Revision history for this message
Martin Pitt (pitti) wrote :

So, originally I assumed this meant that ssh wasn't running right after "apt-get install openssh-server". But you are saying that it does not work after the first *boot*? Otherwise having these VMs and booting them would not be useful for debugging anything.

So the expectation is that booting max-ssh-recreate-base-clone.qcow2 will not start the ssh server, but a reboot will? What's the output of "sudo systemctl status ssh" after the first boot? Can you please also capture "sudo journalctl -b" and attach the output?

Thanks!

(BTW, I used the guest session in my previous comment, and tried to get some data as user, but at least under unity this is utterly impossible)

Revision history for this message
Martin Pitt (pitti) wrote :

Max grabbed the journal (attached), which explains what's going on:

openssh-server is not already installed, the first boot installs it. But this happens in /etc/rc.local, which we run fairly early (right after the network is up). In the journal we see roughly this order:

784:Apr 08 13:52:27 utah-12201-xenial-amd64 systemd[1]: Reached target Network.
899:Apr 08 13:52:35 utah-12201-xenial-amd64 utah[1046]: Installing openssh-server...
900:Apr 08 13:52:35 utah-12201-xenial-amd64 sudo[1047]: root : TTY=unknown ; PWD=/ ; USER=root ; COMMAND=/usr/bin/apt-get install -y openssh-server --force-yes
940:Apr 08 13:53:47 utah-12201-xenial-amd64 systemd[1]: Reached target Login Prompts.
941:Apr 08 13:53:47 utah-12201-xenial-amd64 systemd[1]: Reached target Multi-User System.
942:Apr 08 13:53:47 utah-12201-xenial-amd64 systemd[1]: Reached target Graphical Interface.

I. e. installing the openssh-server package is happening while the boot transaction is still going on; installing new units during that time won't cause the dependency tree of graphical.target to be recomputed, so it's not taken into account for starting.
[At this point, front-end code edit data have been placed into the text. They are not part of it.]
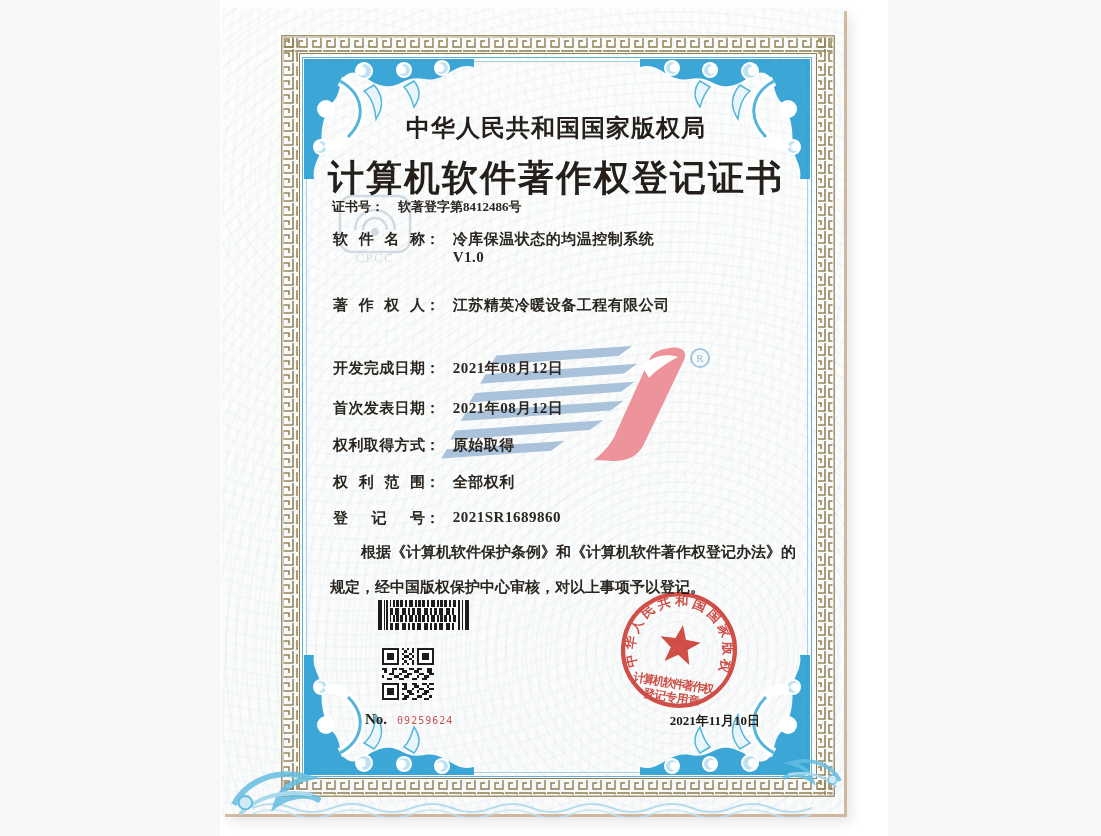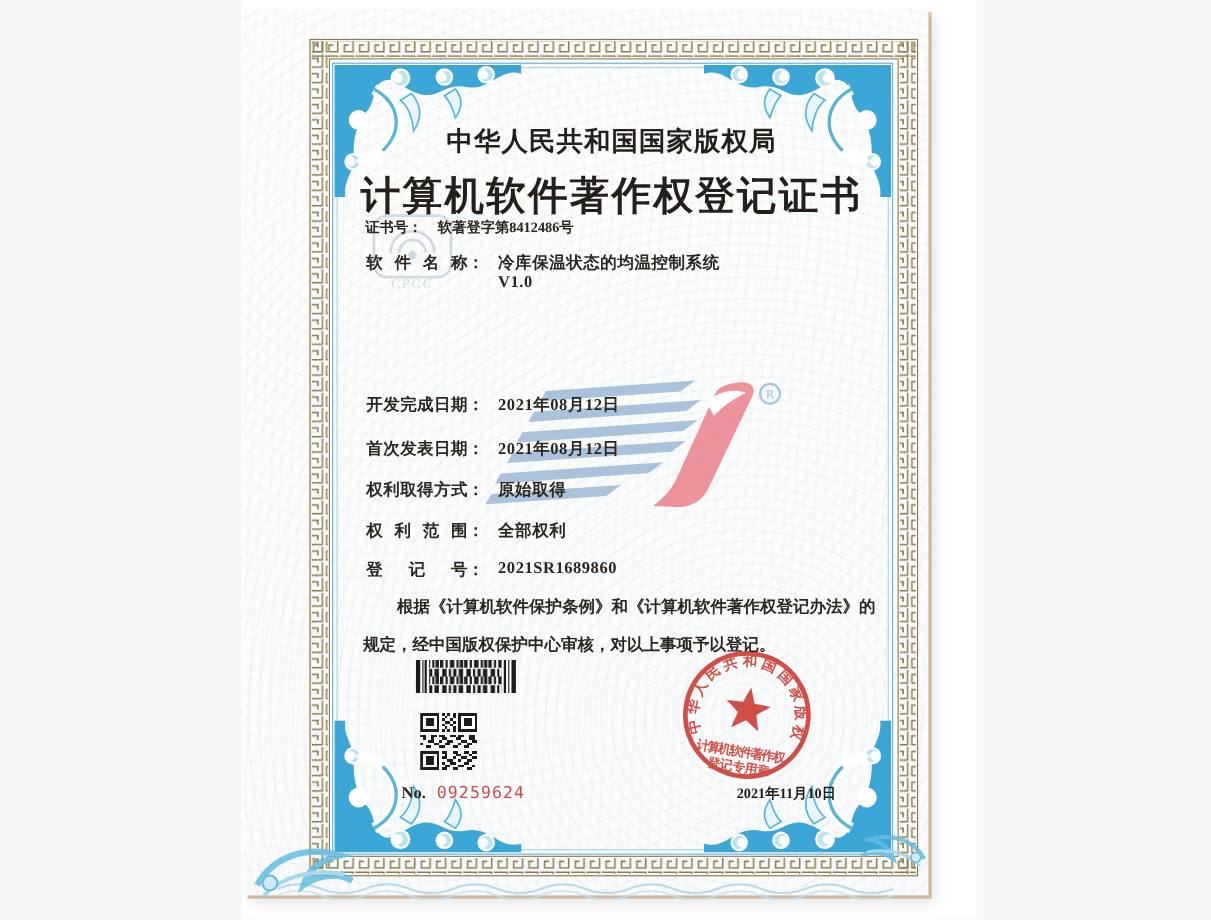--- a/index.html
+++ b/index.html
@@ -174,6 +174,10 @@
           <span class="flabel">软件名称</span><span class="colon">：</span>
           <span class="fvalue"><span>冷库保温状态的均温控制系统</span><span class="v2">V1.0</span></span>
         </div>
+        <div class="abs row" style="top:288px">
+          <span class="flabel">著作权人</span><span class="colon">：</span>
+          <span class="fvalue">江苏精英冷暖设备工程有限公司</span>
+        </div>
         <div class="abs row" style="top:351px">
           <span class="flabel">开发完成日期</span><span class="colon">：</span>
           <span class="fvalue">2021年08月12日</span>

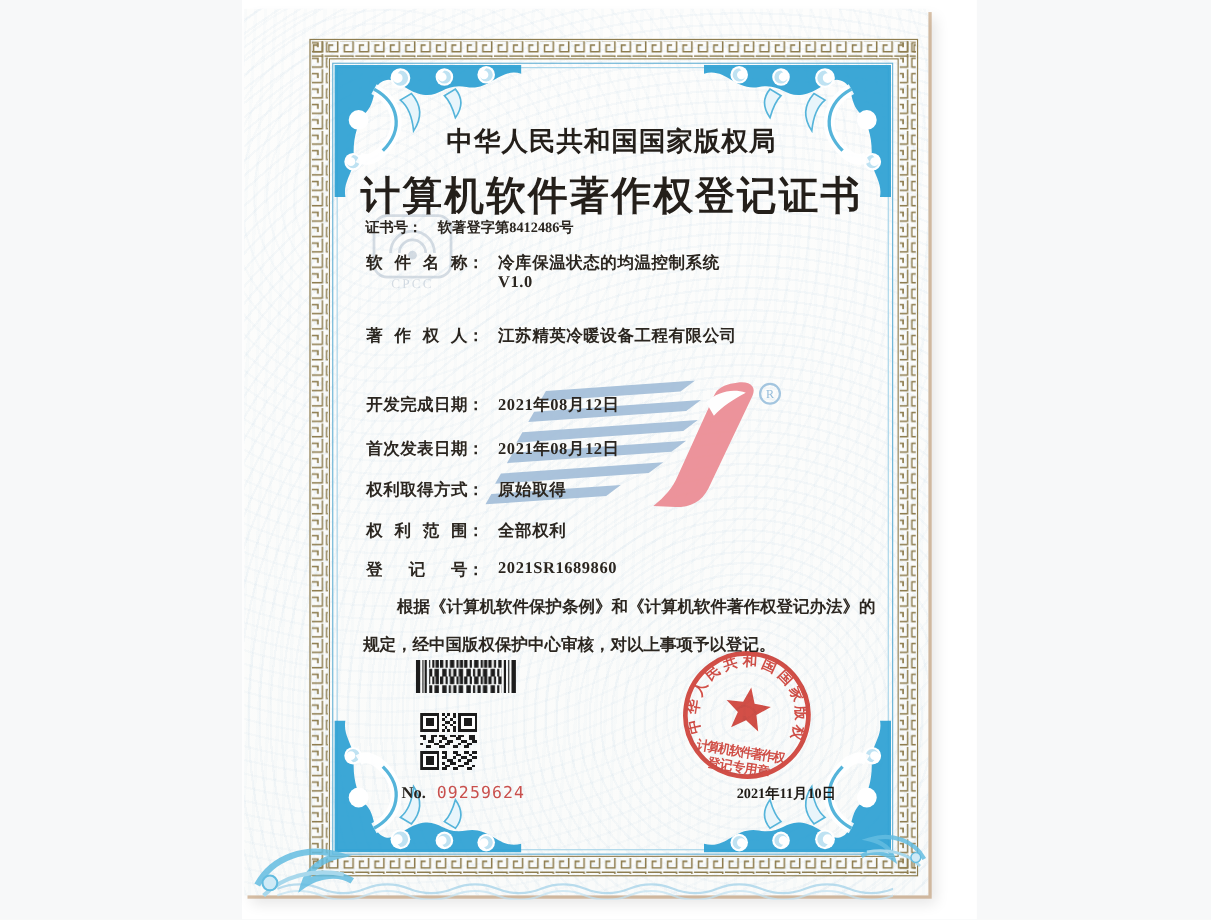--- a/index.html
+++ b/index.html
@@ -39,7 +39,7 @@
   .statement .l1{display:block;text-indent:31px;white-space:nowrap;}
   .statement .l2{display:block;white-space:nowrap;}
   .serial{left:143px;top:703px;font-size:15px;font-weight:bold;white-space:nowrap;}
-  .serial .num{font-family:"DejaVu Sans Mono",monospace;font-weight:normal;color:#c9504d;letter-spacing:1px;margin-left:10px;font-size:15px;}
+  .serial .num{font-family:"DejaVu Sans Mono",monospace;font-weight:normal;color:#c9504d;letter-spacing:1px;margin-left:10px;font-size:10px;}
   .issue-date{left:378px;top:704px;width:160px;text-align:right;font-size:13px;font-weight:bold;color:#1f1b16;}
   .seal{position:absolute;left:394px;top:579px;width:126px;height:126px;z-index:6;
         transform:rotate(9deg);mix-blend-mode:multiply;opacity:.95;}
A cleaner way would be to install openssh-server during OS install, not as part of first boot. Another option is to wait until the VM is booted, and then install it (if you have some way to access the VM in another way than ssh, such as the serial console).

A more hackish, but perhaps simpler way would be to change rc.local to wait until the system is booted with something like

  while true; do
      s=`systemctl is-system-running` || true
      [ "$s" != running -a "$s" != degraded ] || break
      sleep 1
  done

and only then install openssh-server.

(Checking for "degraded" is more robust in case the default installtion has some broken units which fail to start. This happens from time to time, like bug 1567780)

Changed in openssh (Ubuntu):
status: Incomplete → Triaged
affects: openssh (Ubuntu) → utah
Revision history for this message
Martin Pitt (pitti) wrote :

The current bug is a race condition which is highly timing dependent: As long as downloading the ssh debs and unpacking them takes longer than the boot to finish, then all is well -- but as soon as the network or the disk get faster, or booting takes longer, then ssh gets configured while the boot is still going on, and it won't start. Interesting time bomb :-)

Revision history for this message
Max Brustkern (nuclearbob) wrote :

I'm working on getting these changes into utah. Thanks for all the analysis and suggestions!

Revision history for this message
Max Brustkern (nuclearbob) wrote :

Tests are now passing in production. Thanks all!